* PROBLEM REQUIREMENTS *
Beginning with the first line below, retype exactly each line through the one containing "font-size:11px; color:#2c2c36; line-height:13px;". Leave out all pictures.

### SUPPLIED DATA ###

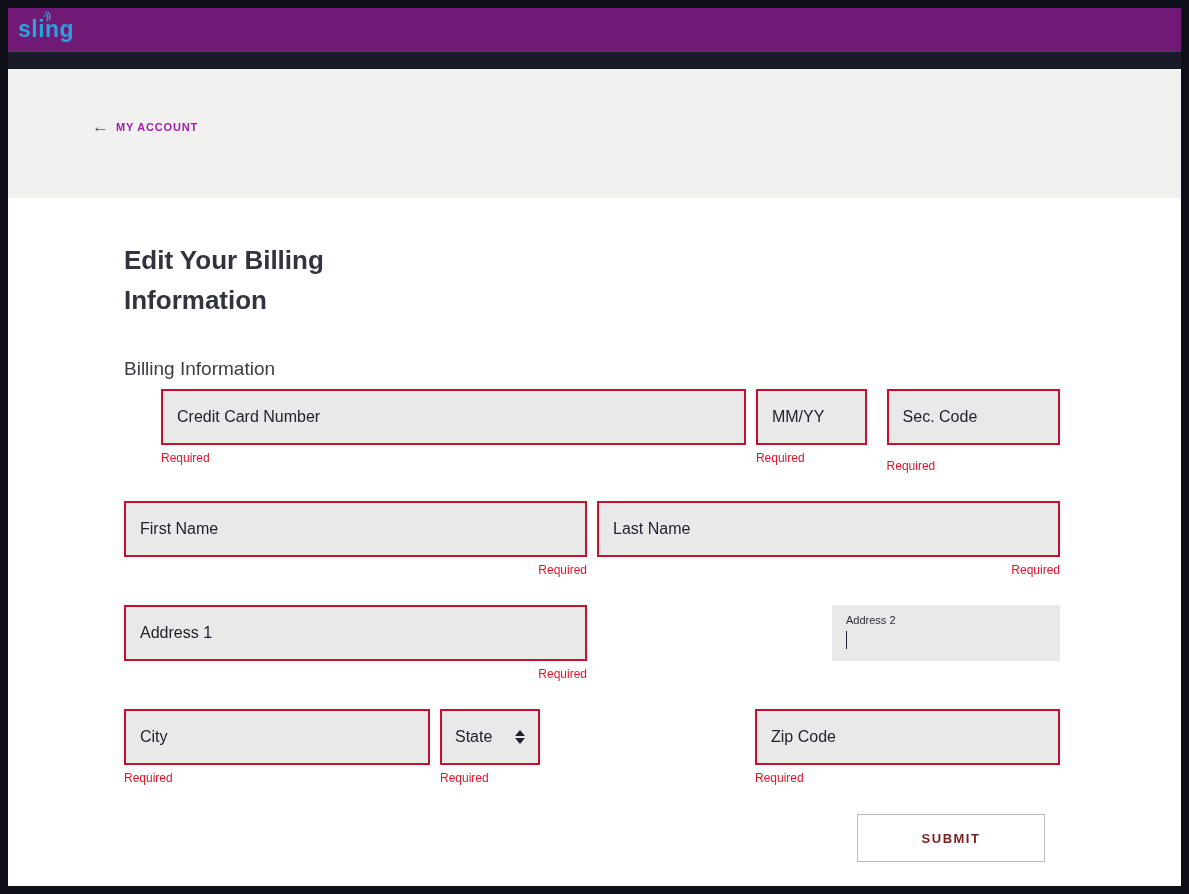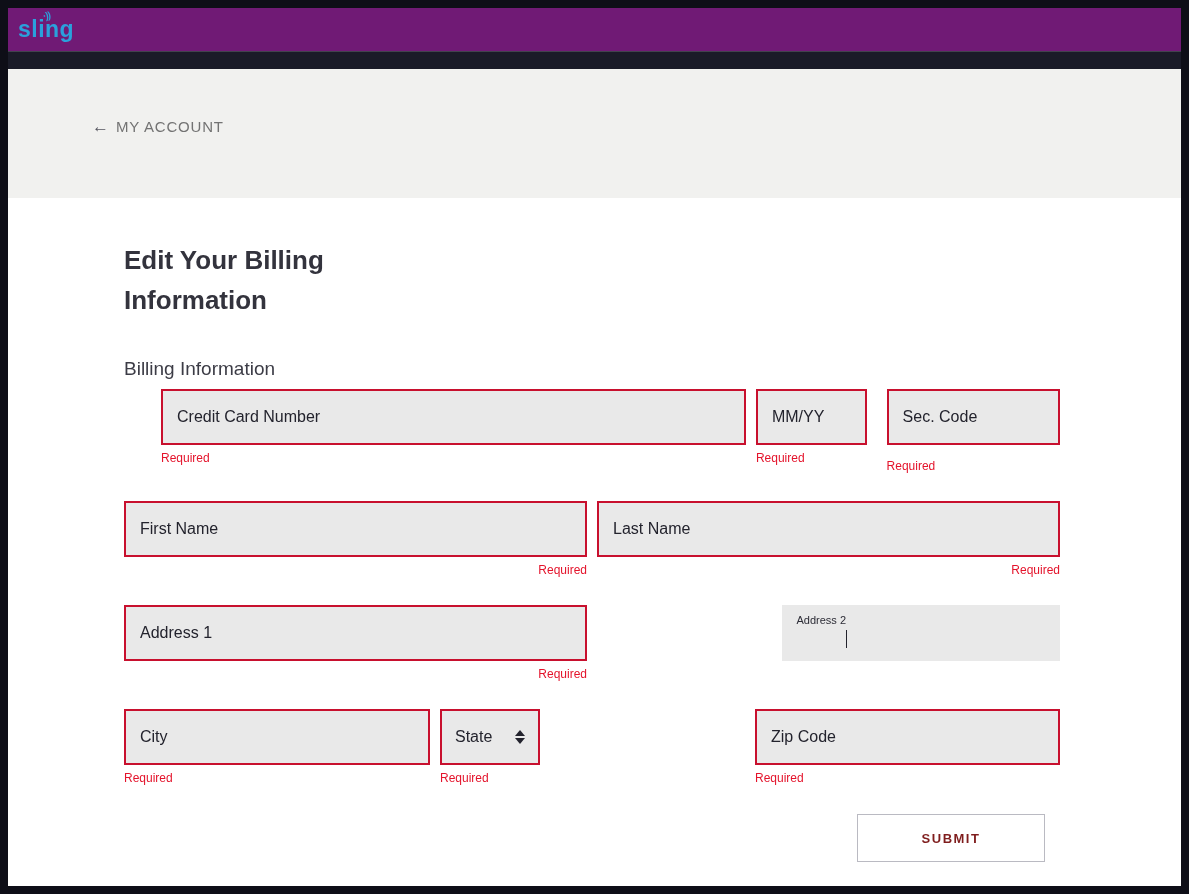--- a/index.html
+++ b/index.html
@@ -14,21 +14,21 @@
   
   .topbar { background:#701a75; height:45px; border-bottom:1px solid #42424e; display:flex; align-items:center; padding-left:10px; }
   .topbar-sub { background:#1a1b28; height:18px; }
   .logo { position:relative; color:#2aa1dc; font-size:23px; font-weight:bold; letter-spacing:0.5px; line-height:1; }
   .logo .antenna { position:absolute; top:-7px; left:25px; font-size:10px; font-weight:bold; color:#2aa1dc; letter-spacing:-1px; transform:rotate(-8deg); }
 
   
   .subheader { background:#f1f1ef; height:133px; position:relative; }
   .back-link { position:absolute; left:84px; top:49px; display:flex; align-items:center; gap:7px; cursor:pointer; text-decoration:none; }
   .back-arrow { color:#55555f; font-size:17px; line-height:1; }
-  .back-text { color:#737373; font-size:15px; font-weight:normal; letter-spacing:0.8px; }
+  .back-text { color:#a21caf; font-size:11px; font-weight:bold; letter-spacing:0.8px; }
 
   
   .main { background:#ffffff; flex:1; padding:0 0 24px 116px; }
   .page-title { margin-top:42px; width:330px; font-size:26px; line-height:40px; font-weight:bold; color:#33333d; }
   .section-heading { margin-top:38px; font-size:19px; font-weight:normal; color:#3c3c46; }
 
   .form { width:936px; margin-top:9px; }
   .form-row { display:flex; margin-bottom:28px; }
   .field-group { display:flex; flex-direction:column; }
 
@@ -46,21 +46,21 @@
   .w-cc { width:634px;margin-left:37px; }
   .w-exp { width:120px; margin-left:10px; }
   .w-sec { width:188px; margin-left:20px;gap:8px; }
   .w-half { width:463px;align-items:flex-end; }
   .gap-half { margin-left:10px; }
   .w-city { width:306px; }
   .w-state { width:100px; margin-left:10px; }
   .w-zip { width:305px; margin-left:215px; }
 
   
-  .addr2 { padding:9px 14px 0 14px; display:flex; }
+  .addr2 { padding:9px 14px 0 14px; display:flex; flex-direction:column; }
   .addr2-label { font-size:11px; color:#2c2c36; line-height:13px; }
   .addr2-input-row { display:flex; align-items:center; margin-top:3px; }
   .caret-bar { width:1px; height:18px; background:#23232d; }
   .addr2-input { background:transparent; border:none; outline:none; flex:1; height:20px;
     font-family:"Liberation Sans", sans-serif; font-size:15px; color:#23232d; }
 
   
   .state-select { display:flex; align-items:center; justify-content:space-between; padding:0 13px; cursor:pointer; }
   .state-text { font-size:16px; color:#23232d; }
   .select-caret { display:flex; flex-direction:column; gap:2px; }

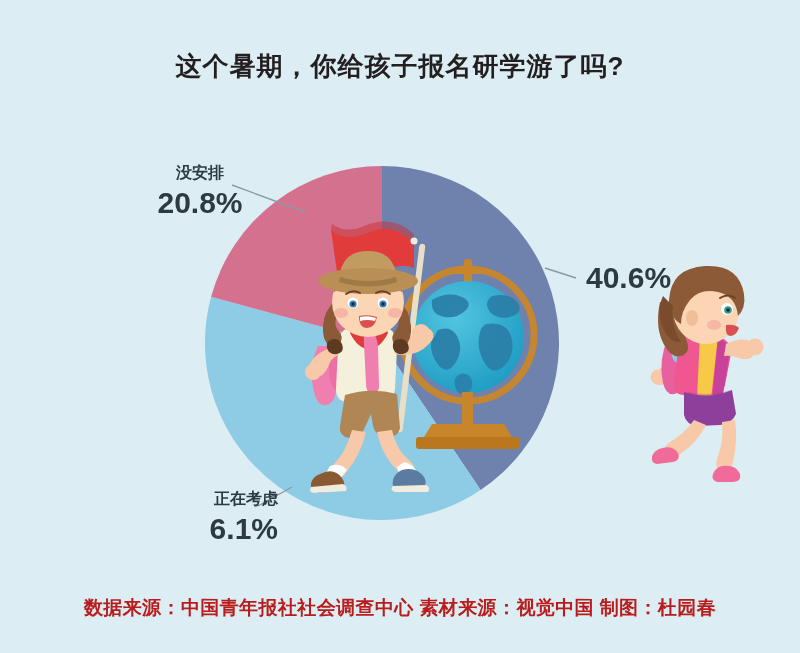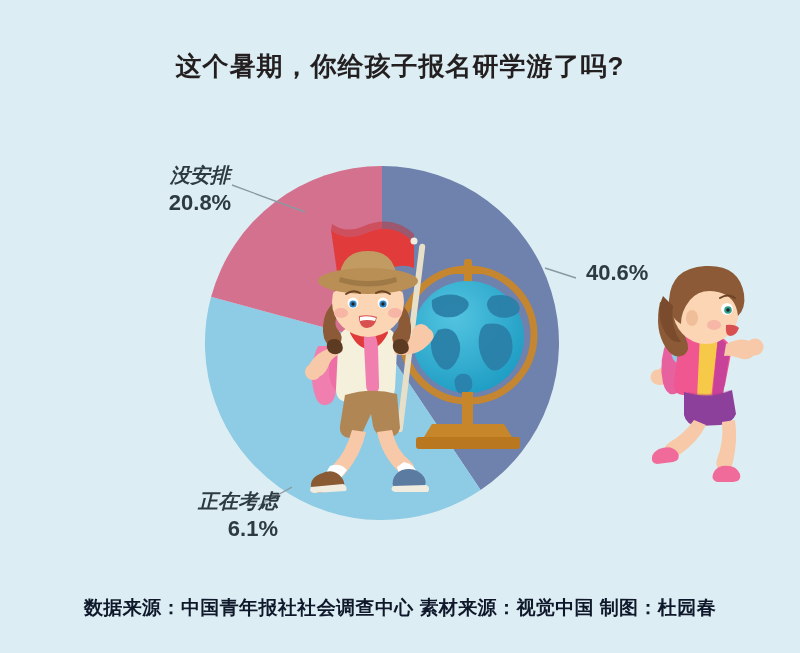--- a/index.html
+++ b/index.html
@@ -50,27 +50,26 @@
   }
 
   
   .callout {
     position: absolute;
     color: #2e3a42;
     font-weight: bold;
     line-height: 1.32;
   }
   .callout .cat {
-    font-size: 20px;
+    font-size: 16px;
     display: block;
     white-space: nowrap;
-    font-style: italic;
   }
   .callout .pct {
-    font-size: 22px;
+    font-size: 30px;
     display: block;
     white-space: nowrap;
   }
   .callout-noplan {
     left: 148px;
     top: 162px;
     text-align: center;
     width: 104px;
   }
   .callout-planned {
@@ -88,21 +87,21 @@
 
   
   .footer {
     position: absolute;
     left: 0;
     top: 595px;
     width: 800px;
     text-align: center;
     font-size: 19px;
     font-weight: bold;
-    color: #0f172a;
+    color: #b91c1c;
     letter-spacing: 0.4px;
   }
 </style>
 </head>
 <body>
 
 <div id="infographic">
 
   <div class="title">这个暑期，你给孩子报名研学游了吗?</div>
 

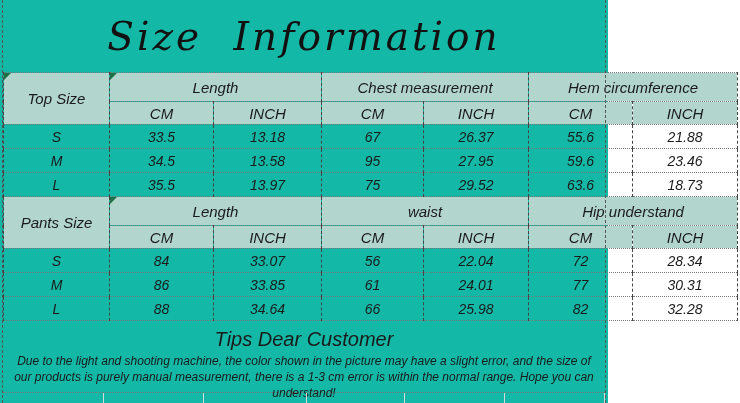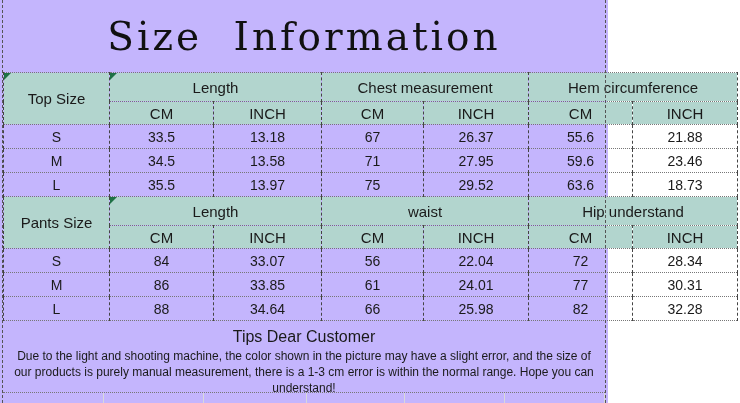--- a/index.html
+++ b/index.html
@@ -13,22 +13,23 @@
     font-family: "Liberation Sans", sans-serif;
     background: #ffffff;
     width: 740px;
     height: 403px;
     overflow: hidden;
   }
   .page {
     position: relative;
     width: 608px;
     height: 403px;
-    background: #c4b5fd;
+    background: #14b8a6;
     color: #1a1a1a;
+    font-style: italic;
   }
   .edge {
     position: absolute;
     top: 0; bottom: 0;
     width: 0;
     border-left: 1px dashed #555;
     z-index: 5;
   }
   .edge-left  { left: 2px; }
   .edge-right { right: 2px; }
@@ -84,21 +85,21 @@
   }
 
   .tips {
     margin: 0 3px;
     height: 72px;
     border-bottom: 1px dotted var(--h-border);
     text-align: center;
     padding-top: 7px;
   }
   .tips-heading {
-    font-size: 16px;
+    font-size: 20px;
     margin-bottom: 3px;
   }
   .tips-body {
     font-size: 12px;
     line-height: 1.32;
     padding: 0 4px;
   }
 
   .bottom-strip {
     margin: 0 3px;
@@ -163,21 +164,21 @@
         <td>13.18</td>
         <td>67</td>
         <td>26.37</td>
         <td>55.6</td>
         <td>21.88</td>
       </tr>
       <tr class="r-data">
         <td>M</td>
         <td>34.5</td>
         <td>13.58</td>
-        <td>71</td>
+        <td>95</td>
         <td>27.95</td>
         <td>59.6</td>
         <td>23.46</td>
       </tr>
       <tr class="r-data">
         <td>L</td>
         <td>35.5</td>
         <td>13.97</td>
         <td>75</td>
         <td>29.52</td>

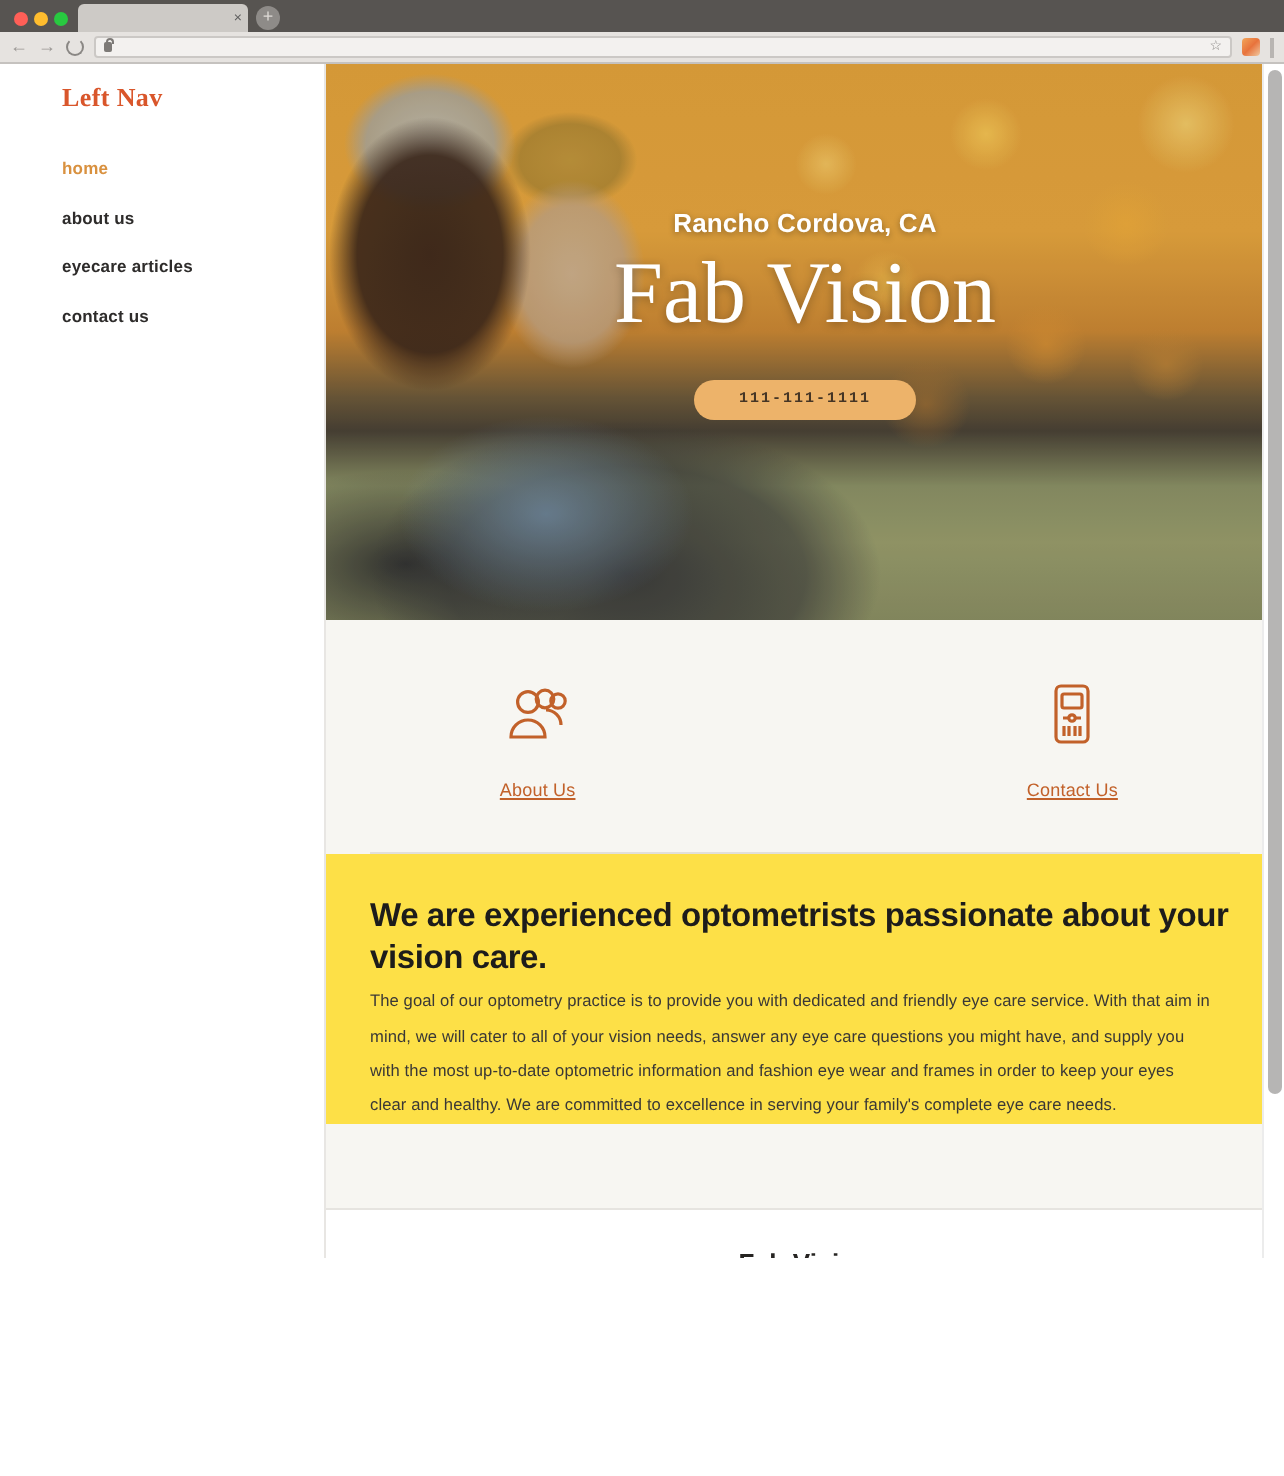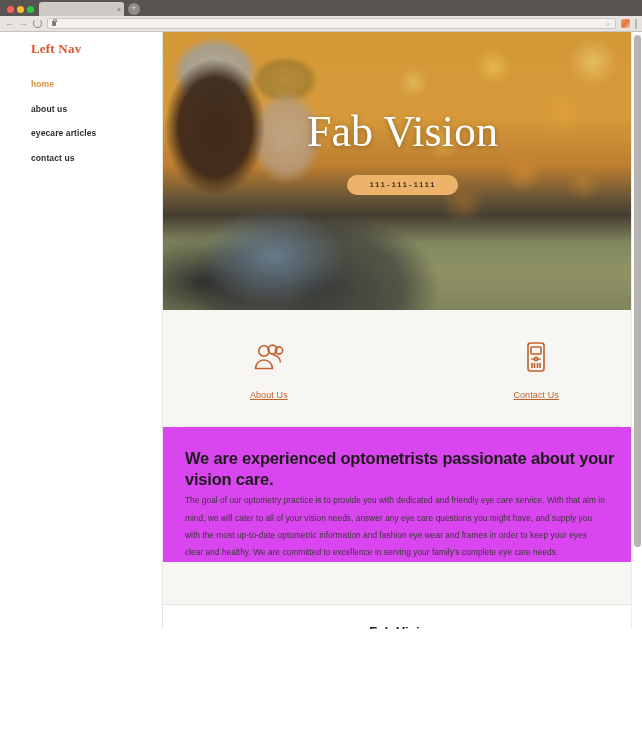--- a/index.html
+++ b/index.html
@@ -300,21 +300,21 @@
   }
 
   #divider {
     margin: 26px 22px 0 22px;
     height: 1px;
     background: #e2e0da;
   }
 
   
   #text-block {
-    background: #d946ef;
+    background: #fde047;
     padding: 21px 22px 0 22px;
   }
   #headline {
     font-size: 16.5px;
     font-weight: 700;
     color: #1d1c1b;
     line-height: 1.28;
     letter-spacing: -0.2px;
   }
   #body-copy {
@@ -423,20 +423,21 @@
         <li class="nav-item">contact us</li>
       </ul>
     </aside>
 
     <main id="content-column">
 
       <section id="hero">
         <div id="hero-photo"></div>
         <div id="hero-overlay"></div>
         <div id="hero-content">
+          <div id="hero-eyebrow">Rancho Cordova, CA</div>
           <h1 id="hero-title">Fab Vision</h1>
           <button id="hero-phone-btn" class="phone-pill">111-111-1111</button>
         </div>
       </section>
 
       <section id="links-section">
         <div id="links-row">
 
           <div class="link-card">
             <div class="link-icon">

###

* SOLUTION TO THIS PROBLEM *
--- a/index.html
+++ b/index.html
@@ -14,21 +14,21 @@
   
   .topbar { background:#701a75; height:45px; border-bottom:1px solid #42424e; display:flex; align-items:center; padding-left:10px; }
   .topbar-sub { background:#1a1b28; height:18px; }
   .logo { position:relative; color:#2aa1dc; font-size:23px; font-weight:bold; letter-spacing:0.5px; line-height:1; }
   .logo .antenna { position:absolute; top:-7px; left:25px; font-size:10px; font-weight:bold; color:#2aa1dc; letter-spacing:-1px; transform:rotate(-8deg); }
 
   
   .subheader { background:#f1f1ef; height:133px; position:relative; }
   .back-link { position:absolute; left:84px; top:49px; display:flex; align-items:center; gap:7px; cursor:pointer; text-decoration:none; }
   .back-arrow { color:#55555f; font-size:17px; line-height:1; }
-  .back-text { color:#737373; font-size:15px; font-weight:normal; letter-spacing:0.8px; }
+  .back-text { color:#a21caf; font-size:11px; font-weight:bold; letter-spacing:0.8px; }
 
   
   .main { background:#ffffff; flex:1; padding:0 0 24px 116px; }
   .page-title { margin-top:42px; width:330px; font-size:26px; line-height:40px; font-weight:bold; color:#33333d; }
   .section-heading { margin-top:38px; font-size:19px; font-weight:normal; color:#3c3c46; }
 
   .form { width:936px; margin-top:9px; }
   .form-row { display:flex; margin-bottom:28px; }
   .field-group { display:flex; flex-direction:column; }
 
@@ -46,21 +46,21 @@
   .w-cc { width:634px;margin-left:37px; }
   .w-exp { width:120px; margin-left:10px; }
   .w-sec { width:188px; margin-left:20px;gap:8px; }
   .w-half { width:463px;align-items:flex-end; }
   .gap-half { margin-left:10px; }
   .w-city { width:306px; }
   .w-state { width:100px; margin-left:10px; }
   .w-zip { width:305px; margin-left:215px; }
 
   
-  .addr2 { padding:9px 14px 0 14px; display:flex; }
+  .addr2 { padding:9px 14px 0 14px; display:flex; flex-direction:column; }
   .addr2-label { font-size:11px; color:#2c2c36; line-height:13px; }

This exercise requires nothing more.